L’exposition

 

Les personnes figurant dans Recueillement et mémorial représentent 103 des quelque deux millions de victimes des Khmers rouges, le parti qui a dirigé le Cambodge du 17 avril 1975 au 7 janvier 1979. Cette hécatombe – un quart de la population cambodgienne – est attribuable aux innombrables exécutions pratiquées dans plus de 19 000 champs d’extermination. L’épuisement, la famine et la maladie ont eu raison de centaines de milliers de civils, autant de conséquences de la politique khmère rouge.

Les hommes, femmes et enfants dont les portraits sont ici réunis partagent un sort atroce. Accusés de trahison, ils ont été incarcérés à la tristement célèbre prison S-21 où ils ont été torturés et sauvagement exécutés dans le cadre des purges ciblant les ennemis politiques du pays. Ils partagent également un destin posthume, car ensemble leurs portraits témoignent des atrocités commises par les Khmers rouges.

Présentées ici comme des témoignages de condamnés à mort, ces photographies n’en sont pas moins des portraits fascinants, habilement réalisés. Archives et portraits, ces images expriment douloureusement le traumatisme causé par ce qu’on appelle couramment le « génocide cambodgien ». L’exposition rend hommage à toutes les victimes des Khmers rouges, la vaste majorité ayant péri dans les champs d’extermination du Cambodge sans qu’un portrait ne subsiste pour marquer leur existence. Les visages que vous verrez encouragent le devoir de mémoire et perdurent comme autant d’appels à la justice muets, mais efficaces. Ils nous rappellent la malveillance de l’homme envers ses semblables qui ne doit jamais échapper à notre vigilance.
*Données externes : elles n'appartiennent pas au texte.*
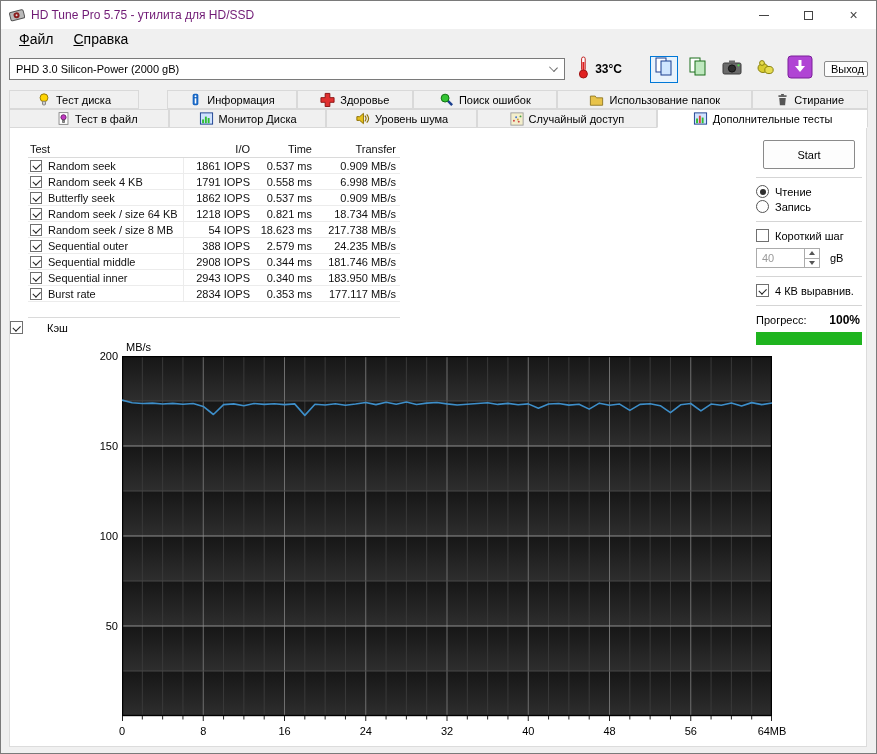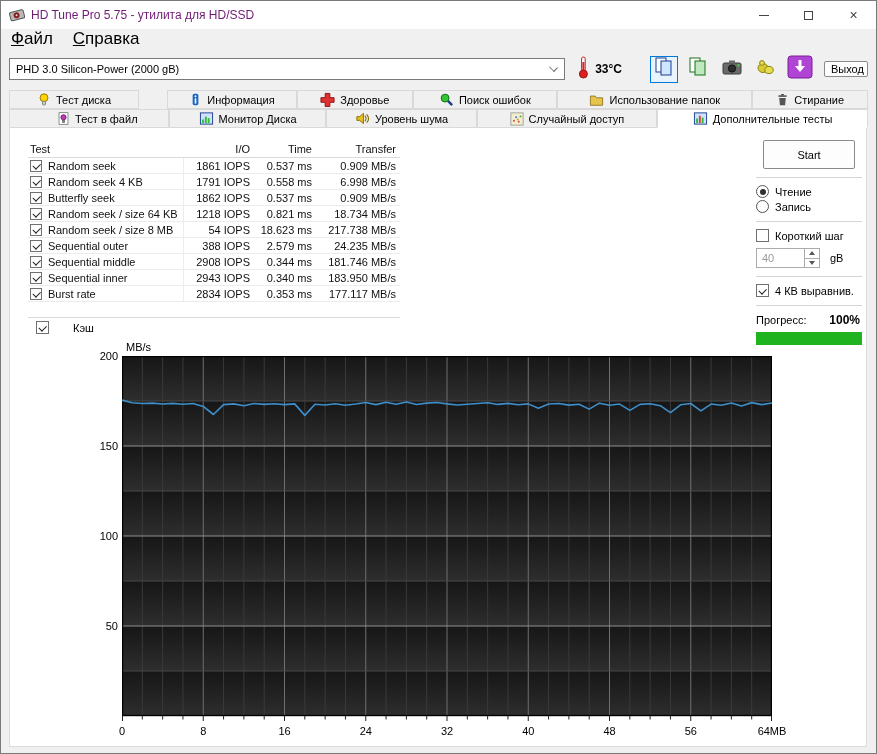--- a/index.html
+++ b/index.html
@@ -9,22 +9,22 @@
   
   .titlebar { height: 28px; background: #ffffff; display: flex; align-items: center; }
   .title-icon { margin: 0 6px 0 8px; display: flex; }
   .title-text { font-size: 12px; color: #701a75; flex: 1; white-space: nowrap; }
   .winbtns { display: flex; height: 100%; }
   .winbtn { width: 45px; height: 100%; display: flex; align-items: center; justify-content: center; }
   .glyph-min { width: 10px; height: 0; border-top: 1px solid #444; }
   .glyph-max { width: 9px; height: 9px; border: 1px solid #444; }
   .glyph-close { font-size: 14px; color: #444; line-height: 1; }
   
-  .menubar { height: 20px; display: flex; align-items: center; padding-left: 8px; gap: 16px;
-             font-size: 17px; background: #f0f0f0; }
+  .menubar { height: 20px; display: flex; align-items: center; padding-left: 16px; gap: 16px;
+             font-size: 14px; background: #f0f0f0; }
   .menu-item { padding: 1px 2px; }
   
   .toolbar { height: 40px; display: flex; align-items: center; padding: 0 8px; }
   .combo { width: 558px; height: 22px; background: #fff; border: 1px solid #7a7a7a;
            font-size: 11px; display: flex; align-items: center; padding: 0 22px 0 6px; position: relative; }
   .combo-arrow { position: absolute; right: 7px; top: 7px; width: 7px; height: 7px;
                  border-right: 1px solid #666; border-bottom: 1px solid #666; transform: rotate(45deg) scale(1,.8); margin-top: -2px; }
   .temp { display: flex; align-items: center; gap: 5px; margin-left: 12px; }
   .temp-text { font-size: 12px; font-weight: bold; }
   .tbtns { display: flex; align-items: center; gap: 6px; margin-left: 28px; }
@@ -73,21 +73,21 @@
   .spin-val { flex: 1; color: #9a9a9a; display: flex; align-items: center; padding-left: 5px; }
   .spin-btns { width: 15px; border-left: 1px solid #ababab; display: flex; flex-direction: column; }
   .spin-b { flex: 1; display: flex; align-items: center; justify-content: center; }
   .spin-b.up { border-bottom: 1px solid #ababab; }
   .tri-up { width: 0; height: 0; border-left: 3px solid transparent; border-right: 3px solid transparent; border-bottom: 4px solid #555; }
   .tri-dn { width: 0; height: 0; border-left: 3px solid transparent; border-right: 3px solid transparent; border-top: 4px solid #555; }
   .progress-row { display: flex; align-items: center; justify-content: space-between; margin: 4px 2px 5px 0; }
   .progress-val { font-weight: bold; font-size: 12px; }
   .pbar { width: 100%; height: 13px; background: #1fb41f; }
   
-  .cache-line { position: absolute; left: 26px; top: 193px; gap: 24px; }
+  .cache-line { position: absolute; left: 0; top: 193px; gap: 24px; }
   .chart-ylabel { position: absolute; left: 116px; top: 213px; font-size: 11px; color: #000; }
   .ytick { position: absolute; width: 36px; text-align: right; font-size: 11px; color: #000; }
   .xtick { position: absolute; font-size: 11px; color: #000; transform: translateX(-50%); white-space: nowrap; }
   #plot-svg { position: absolute; left: 112px; top: 228px; }
 </style>
 </head>
 <body>
 
 <div class="window">
 

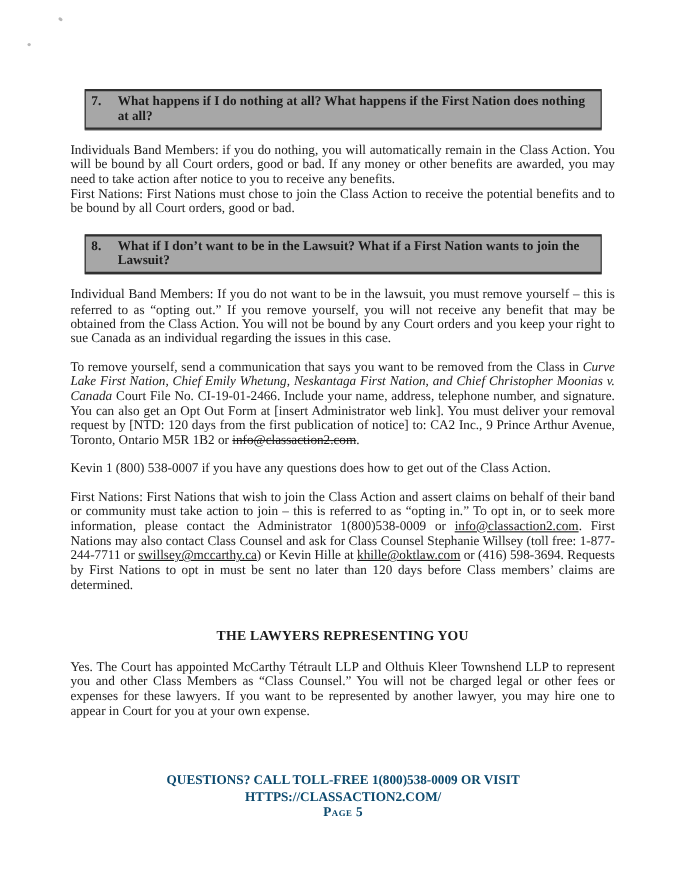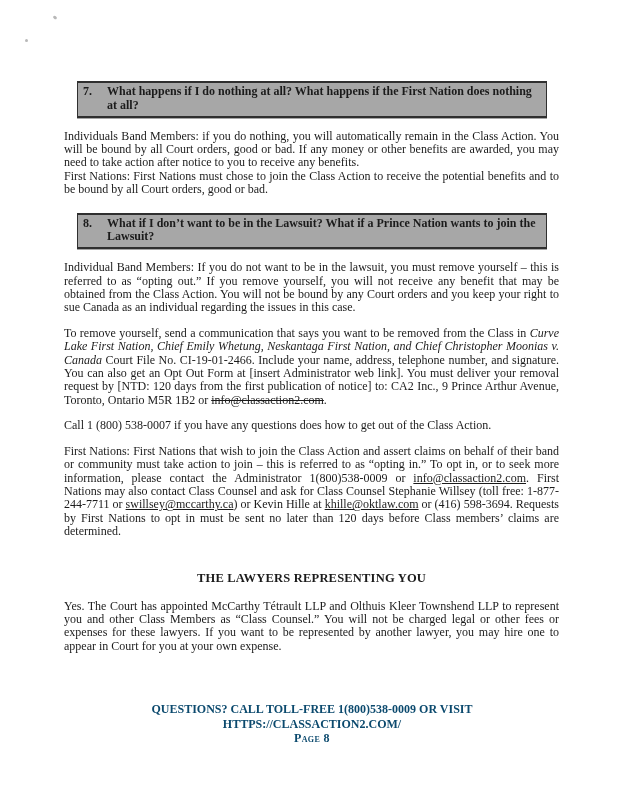--- a/index.html
+++ b/index.html
@@ -100,37 +100,37 @@
 
     <div class="qbox">
       <span class="qnum">7.</span>
       <span class="qtext">What happens if I do nothing at all? What happens if the First Nation does nothing at all?</span>
     </div>
 
     <p class="body-text"><span class="b">Individuals Band Members:</span><span> if you do nothing, you will automatically remain in the Class Action. You will be bound by all Court orders, good or bad. If any money or other benefits are awarded, you may need to take action after notice to you to receive any benefits.</span><br><span class="b">First Nations:</span><span> First Nations must chose to join the Class Action to receive the potential benefits and to be bound by all Court orders, good or bad.</span></p>
 
     <div class="qbox mt-lg">
       <span class="qnum">8.</span>
-      <span class="qtext">What if I don’t want to be in the Lawsuit? What if a Prince Nation wants to join the Lawsuit?</span>
+      <span class="qtext">What if I don’t want to be in the Lawsuit? What if a First Nation wants to join the Lawsuit?</span>
     </div>
 
     <p class="body-text"><span class="b">Individual Band Members:</span><span> If you do not want to be in the lawsuit, you must remove yourself – this is referred to as “opting out.” If you remove yourself, you will not receive any benefit that may be obtained from the Class Action. You will not be bound by any Court orders and you keep your right to sue Canada as an individual regarding the issues in this case.</span></p>
 
     <p class="body-text mt-lg"><span>To remove yourself, send a communication that says you want to be removed from the Class in </span><span class="i">Curve Lake First Nation, Chief Emily Whetung, Neskantaga First Nation, and Chief Christopher Moonias v. Canada</span><span> Court File No. CI-19-01-2466. Include your name, address, telephone number, and signature. You can also get an Opt Out Form at </span><span class="b">[insert Administrator web link]</span><span>. You must deliver your removal request by </span><span class="b">[NTD: 120 days from the first publication of notice]</span><span> to: CA2 Inc., 9 Prince Arthur Avenue, Toronto, Ontario M5R 1B2 or </span><span class="st">info@classaction2.com</span><span>.</span></p>
 
-    <p class="body-text"><span>Call </span><span class="b">1 (800) 538-0007</span><span> if you have any questions does how to get out of the Class Action.</span></p>
+    <p class="body-text"><span>Kevin </span><span class="b">1 (800) 538-0007</span><span> if you have any questions does how to get out of the Class Action.</span></p>
 
     <p class="body-text mt-lg"><span class="b">First Nations:</span><span> First Nations that wish to join the Class Action and assert claims on behalf of their band or community must take action to join – this is referred to as “opting in.” To opt in, or to seek more information, please contact the Administrator </span><span class="b">1(800)538-0009</span><span> or </span><span class="u">info@classaction2.com</span><span>. First Nations may also contact Class Counsel and ask for Class Counsel Stephanie Willsey (toll free: 1-877-244-7711 or </span><span class="u">swillsey@mccarthy.ca</span><span>) or Kevin Hille at </span><span class="u">khille@oktlaw.com</span><span> or (416) 598-3694. </span><span class="b">Requests by First Nations to opt in must be sent no later than 120 days before Class members’ claims are determined.</span></p>
 
     <div class="center-heading">THE LAWYERS REPRESENTING YOU</div>
 
 
     <p class="body-text"><span>Yes. The Court has appointed McCarthy Tétrault LLP and Olthuis Kleer Townshend LLP to represent you and other Class Members as “Class Counsel.” You will not be charged legal or other fees or expenses for these lawyers. If you want to be represented by another lawyer, you may hire one to appear in Court for you at your own expense.</span></p>
 
   </div>
 
   <div class="footer">
     <div>QUESTIONS? CALL TOLL-FREE 1(800)538-0009 OR VISIT</div>
     <div>HTTPS://CLASSACTION2.COM/</div>
-    <div class="page-num">Page 8</div>
+    <div class="page-num">Page 5</div>
   </div>
 
 </div>
 
 </body></html>

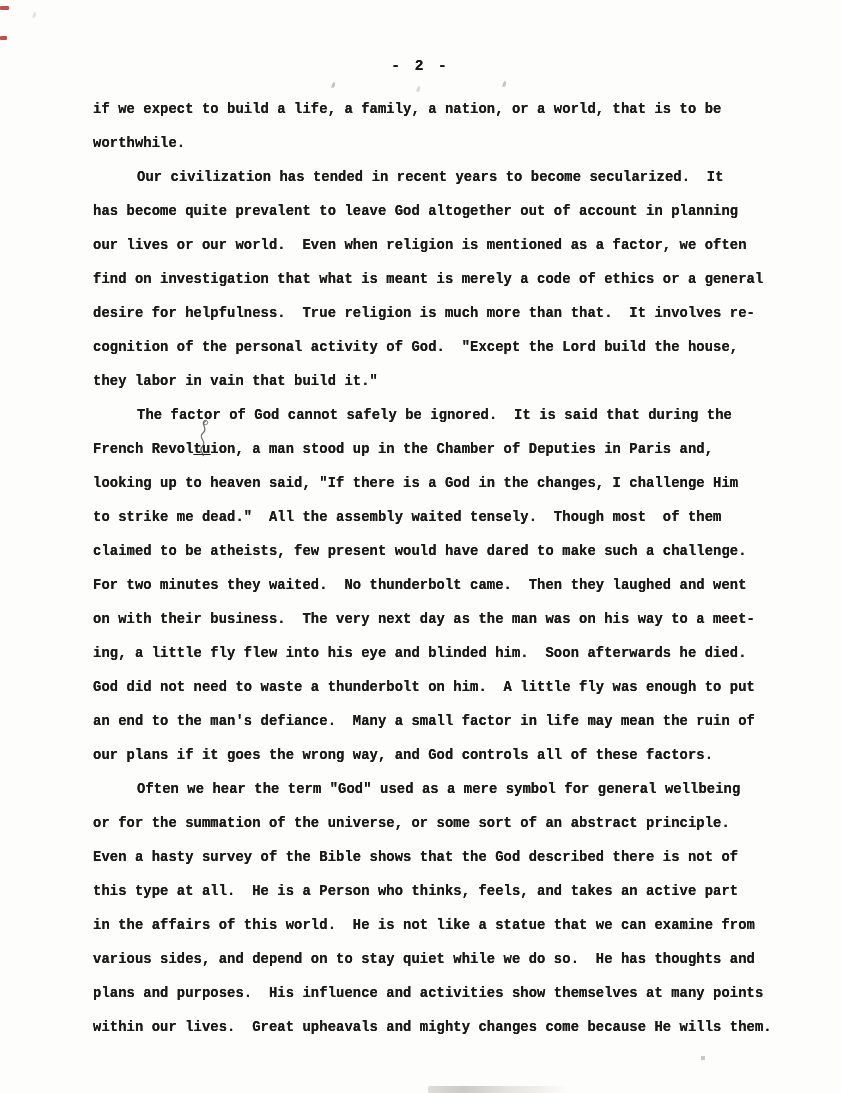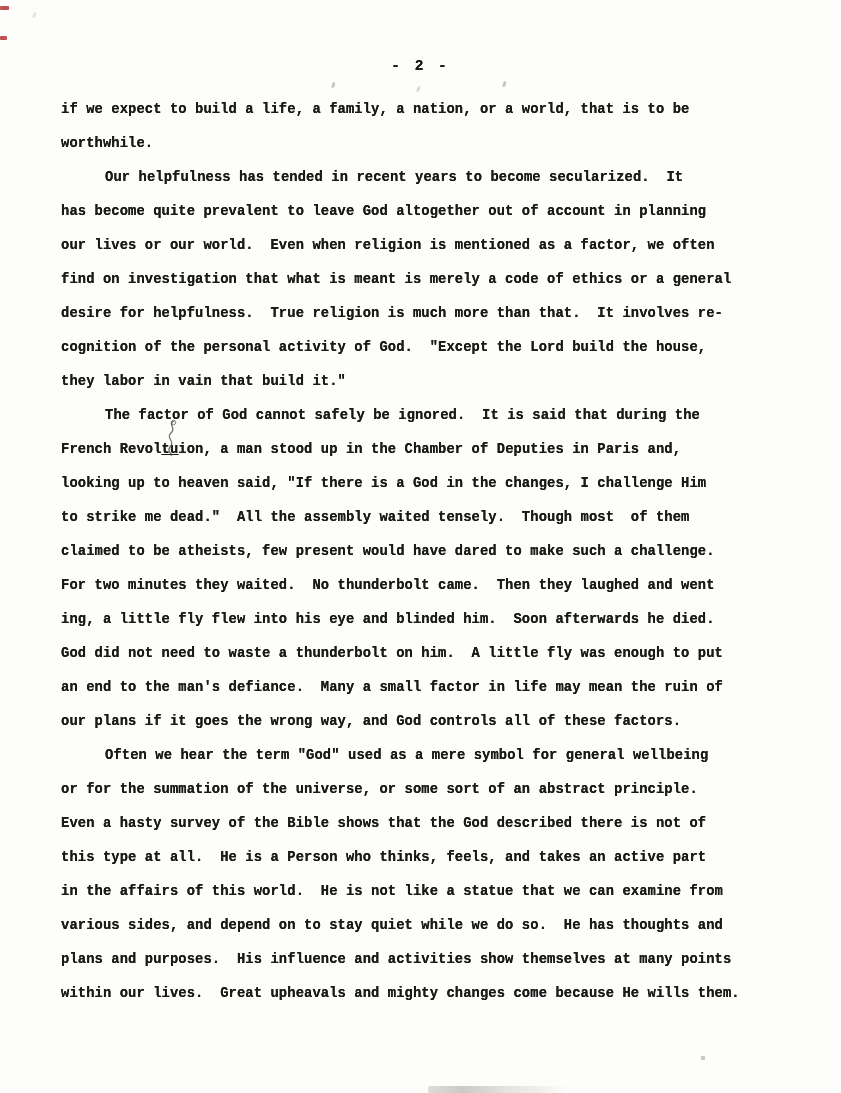--- a/index.html
+++ b/index.html
@@ -30,21 +30,21 @@
     font-weight: 700;
     letter-spacing: 3px;
     color: var(--ink);
     text-shadow: 0 0 0.5px var(--ink);
   }
   .text-body {
     position: absolute;
     top: 93px;
     left: 0;
     right: 11px;
-    padding-left: 61px;
+    padding-left: 93px;
     color: var(--ink);
   }
   .line {
     height: 34px;
     line-height: 34px;
     font-size: 13.8px;
     font-weight: 600;
     white-space: pre;
     letter-spacing: 0.1px;
     text-shadow: 0 0 0.45px var(--ink);
@@ -114,36 +114,37 @@
   <div class="page-number">- 2 -</div>
 
   <span class="speck s1"></span>
   <span class="speck s2"></span>
   <span class="speck s3"></span>
   <span class="speck s4"></span>
 
   <div class="text-body">
       <div class="line">if we expect to build a life, a family, a nation, or a world, that is to be</div>
       <div class="line">worthwhile.</div>
-      <div class="line indent">Our helpfulness has tended in recent years to become secularized.  It</div>
+      <div class="line indent">Our civilization has tended in recent years to become secularized.  It</div>
       <div class="line">has become quite prevalent to leave God altogether out of account in planning</div>
       <div class="line">our lives or our world.  Even when religion is mentioned as a factor, we often</div>
       <div class="line">find on investigation that what is meant is merely a code of ethics or a general</div>
       <div class="line">desire for helpfulness.  True religion is much more than that.  It involves re-</div>
       <div class="line">cognition of the personal activity of God.  "Except <span class="underline">the</span> Lord build the house,</div>
       <div class="line">they labor in vain that build it."</div>
       <div class="line indent">The factor of God cannot safely be ignored.  It is said that during the</div>
       <div class="line">French Revol<span class="transpose">tu<svg class="tr-mark" viewBox="0 0 18 38" xmlns="http://www.w3.org/2000/svg">
             <path d="M11 2 C 4 5, 14 9, 8 14 C 2 19, 13 22, 7 28 C 3 32, 10 35, 8 37" fill="none" stroke="#4a4a4a" stroke-width="1.3" opacity="0.8"></path>
             <circle cx="10.5" cy="3.5" r="2.2" fill="none" stroke="#4a4a4a" stroke-width="1" opacity="0.7"></circle>
           </svg></span>ion, a man stood up in the Chamber of Deputies in Paris and,</div>
       <div class="line">looking up to heaven said, "If there is a God in the changes, I challenge Him</div>
       <div class="line">to strike me dead."  All the assembly waited tensely.  Though most  of them</div>
       <div class="line">claimed to be atheists, few present would have dared to make such a challenge.</div>
       <div class="line">For two minutes they waited.  No thunderbolt came.  Then they laughed and went</div>
+      <div class="line">on with their business.  The very next day as the man was on his way to a meet-</div>
       <div class="line">ing, a little fly flew into his eye and blinded him.  Soon afterwards he died.</div>
       <div class="line">God did not need to waste a thunderbolt on him.  A little fly was enough to put</div>
       <div class="line">an end to the man's defiance.  Many a small factor in life may mean the ruin of</div>
       <div class="line">our plans if it goes the wrong way, and God controls all of these factors.</div>
       <div class="line indent">Often we hear the term "God" used as a mere symbol for general wellbeing</div>
       <div class="line">or for the summation of the universe, or some sort of an abstract principle.</div>
       <div class="line">Even a hasty survey of the Bible shows that the God described there is not of</div>
       <div class="line">this type at all.  He is a Person who thinks, feels, and takes an active part</div>
       <div class="line">in the affairs of this world.  He is not like a statue that we can examine from</div>
       <div class="line">various sides, and depend on to stay quiet while we do so.  He has thoughts and</div>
Avec la tenue des procès longtemps différés des principaux dirigeants khmers rouges, le moment est bien choisi pour évoquer le génocide cambodgien. Recueillement et mémorial soulève des questions fondamentales sur la précarité de la société civile, les massacres, la destruction du patrimoine et de la culture, la mémoire, les migrations, l’identité et la réaction des institutions juridiques et spirituelles en cas de génocide.

Comme cette période pratiquement incompréhensible de l’histoire peut susciter des émotions profondes, l’ICC a choisi d’aménager un espace de réflexion, où les visiteurs pourront se recueillir et réfléchir. De plus, l’exposition s’accompagnera d’une série d’événements publics : conférences, films et spectacles.